Se o fim da ditadura trouxe mais instabilidade ao IBGE, também foi o momento da ganhos importantes de transparência e participação da sociedade no desenvolvimento das pesquisas, ressalta o historiador Alexandre de Carvalho.

“O IBGE se democratizou. (Passou a dar) Transparência e acessibilidade máxima às pesquisas, pontualidade nos resultados, (passou a ter) cobrança, participação de movimentos sociais na montagem das pesquisas”, destaca.

“Então, é uma pressão que se colocou a partir dos anos 1980 e o IBGE respondeu muito bem. Hoje, é uma das instituições de Estado mais abertas a esse diálogo e pioneiras inclusive na disponibilização digital de banco de dados inteiros”, reforça.

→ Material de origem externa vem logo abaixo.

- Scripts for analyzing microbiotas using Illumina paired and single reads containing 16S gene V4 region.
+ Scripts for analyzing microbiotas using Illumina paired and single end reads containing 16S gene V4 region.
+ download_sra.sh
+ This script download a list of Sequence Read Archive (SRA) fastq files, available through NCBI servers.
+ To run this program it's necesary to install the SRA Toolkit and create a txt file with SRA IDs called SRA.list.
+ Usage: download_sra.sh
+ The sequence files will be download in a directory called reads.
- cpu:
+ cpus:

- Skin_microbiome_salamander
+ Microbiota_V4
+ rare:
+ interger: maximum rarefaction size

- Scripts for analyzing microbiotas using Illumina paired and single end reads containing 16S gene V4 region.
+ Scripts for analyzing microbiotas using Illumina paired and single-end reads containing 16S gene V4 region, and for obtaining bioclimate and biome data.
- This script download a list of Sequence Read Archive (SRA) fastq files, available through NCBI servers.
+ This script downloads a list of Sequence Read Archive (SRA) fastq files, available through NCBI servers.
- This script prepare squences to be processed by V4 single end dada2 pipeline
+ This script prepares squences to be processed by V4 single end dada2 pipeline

Camargo defende um resgate da importância dos relatórios de campo do Endef e um melhor tratamento desse material.

“(Essa pesquisa) Tem uma importância incrível para a memória e para a história das Ciências Sociais brasileiras. É o que se tem de mais documentado sobre como se dá a interação de um agente do IBGE com as pessoas em casa, e a barreira de classe sendo determinante no resultado a ser atingido”, explica.

“Isso é uma agenda de pesquisa (que está) a mil hoje globalmente falando nas Ciências Sociais, no que envolve especialmente a construção de dados para políticas sociais. E isso (os relatos de campo do Endef) é um repertório magnífico, inteiramente desconhecidos e ainda sem tratamento”, ressalta.